The first nurse who saw Dad did the usual vitals, then had Dad do some walking.  She was impressed by his abilities and endurance at this stage of his recovery process.  I think the best thing she did was to assure Dad about the non-scariness of the sleep lab study that is coming up.  He did not well in the test he took while in the hospital—but then again he didn’t sleep for four nights.

The main consultant—another nurse—spent more time with him, and it was her words that seemed to take away his anxiety (and mine) concerning what was done in surgery and what he could expect in recovery.  She drew a heart diagram, giving us more of a concrete idea of how his heart’s condition is.  Most interesting was that, since his double-bypass 30+ years ago, other arteries have grown around the blockages and have carried on the work.  She told him that the real recovery now was for his left ventricle.  Because of the aortic blockage, it has enlarged—the muscle had to work to get the blood through, so got bigger.  Now it has to shrink back to normal.

But what she said concerning what was expected of him during this time really helped:  “Just put up with all of this for as long as it takes to recover.  Then you can go back to your normal life.”  Ever since then, Dad has been very proactive and cooperative.

He was fitted with an atrial fibrillator monitor, which he’s supposed to use to keep track of any heart flutters.  So far, nothing to report—hooray!

We finished with his appointment, got back to the car, and go
t to the airport just in time to get Sis on the plane.  Too close for comfort, time-wise.

Dad and I were too hungry to go look for somewhere else to eat, so we went to the airport’s only restaurant.  This airport used to be a two-room building.  Now it’s got a pretty good-sized complex.  I was really surprised.  Of course, I hadn’t been there in 20 years or so…

We got groceries before we went home—again.  Living out in the boonies, he has to get them whenever he gets that far into civilization.  I was happy to see that he was going to be cooperative about the sodium intake.  But fish?  No way.  Sorry, but I agree.  Blech!!  Still trying to talk him into whole wheat.

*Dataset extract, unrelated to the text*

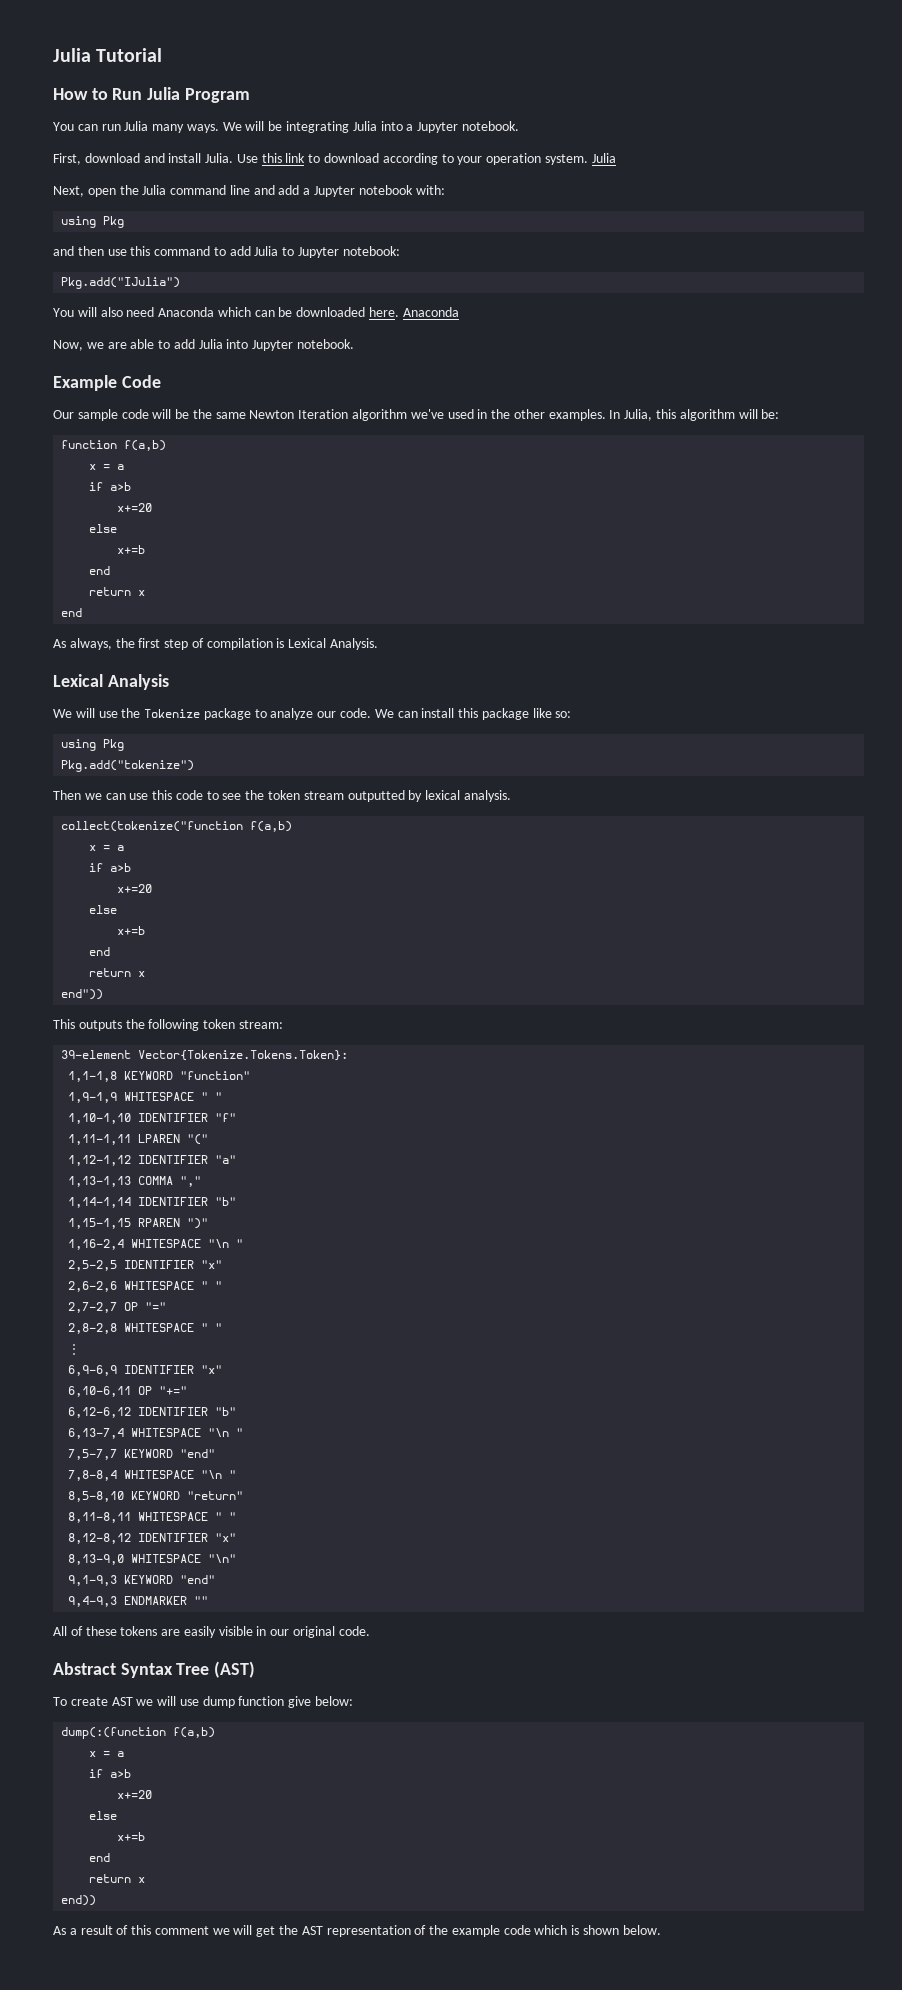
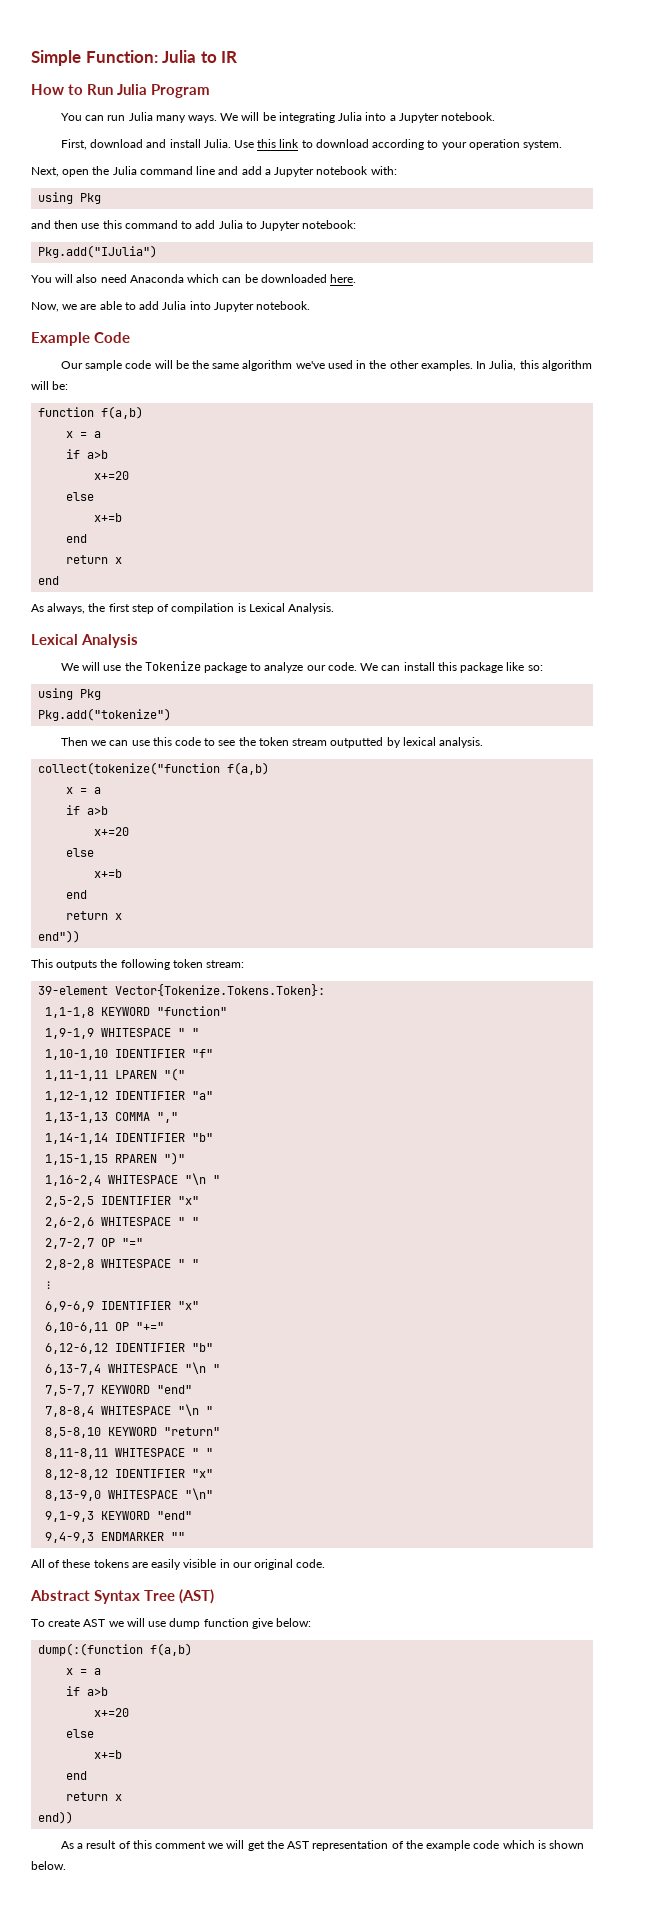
[53,48,163,62] Julia Tutorial -> [31,50,238,66] Simple Function: Julia to IR
[591,153,616,163] Julia -> (563, 145) none
[402,307,459,317] Anaconda -> (357, 278) none
[249,409,349,419] Newton Iteration -> (240, 366) none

He was too tired to go into the next store, and we didn’t need those things right away anyway, so we got gas and drove home.  It is such a lovely drive along the lakeshore.  Especially in the sunset.  Gorgeous!

It’s just been us and the puppies ever since.  My sister is still in charge from long-distance, and calls to keep tabs on us, but it’s up to me now.  And, of course, up to Dad’s cooperation.



Another good night.  Neither of us woke up until about 8:30am.  Had a good breakfast—got him to partially agree to whole wheat.  I’ll keep working on him.  But I can see it won’t be part of a permanent lifestyle.  Pity.

Got some laundry done and more phone calls made.  For me, being on the phone at all is a miracle.

Dad knew his pills, and was better than me at knowing whether or not he had done his “puff machine”, as I call it.

I’m keeping close track of his meals.  He’s getting about 95% of his food portions.  Hard to get him to eat everything, since he is used to eating so little.

The dogs (Shih-tzus) spent most of the time on the couch today.  They were really playing hard yesterday—chasing each other through the yard and house.

Dad had his first at-home physical therapy today.  The therapist was really impressed as to how well-coordinated and strong Dad was.  He showed her the exercises he does, walked around, and we showed her the shower and bathroom.  It was thought very important to get an aerobic bench step to put next to the shower—the bathroom floor is a good 8” lower than the shower’s, and there is a good-sized lip to step over too.

She is going to accelerate her program, since I won’t be here past August 10 (I hope).  She also told me I could go for short walks.  My sister had conniptions when I told her—guess the P/T didn’t have the knowledge to give me that kind of go-ahead.

This was after I’d walked the round-trip to the mailbox.  (Guess I won’t do that again until Dad gets his home alert system on Monday.)  I stopped at Dad’s nearest neighbor to borrow some potatoes for stew, and got into a bit of a conversation.  But I didn’t stay too long.

I made venison and beef stew, which Dad and the dogs really liked.  Dad then did the dishes (hand-washed), and we settled into TV time.

This is getting much easier.  I pray God it remains that way.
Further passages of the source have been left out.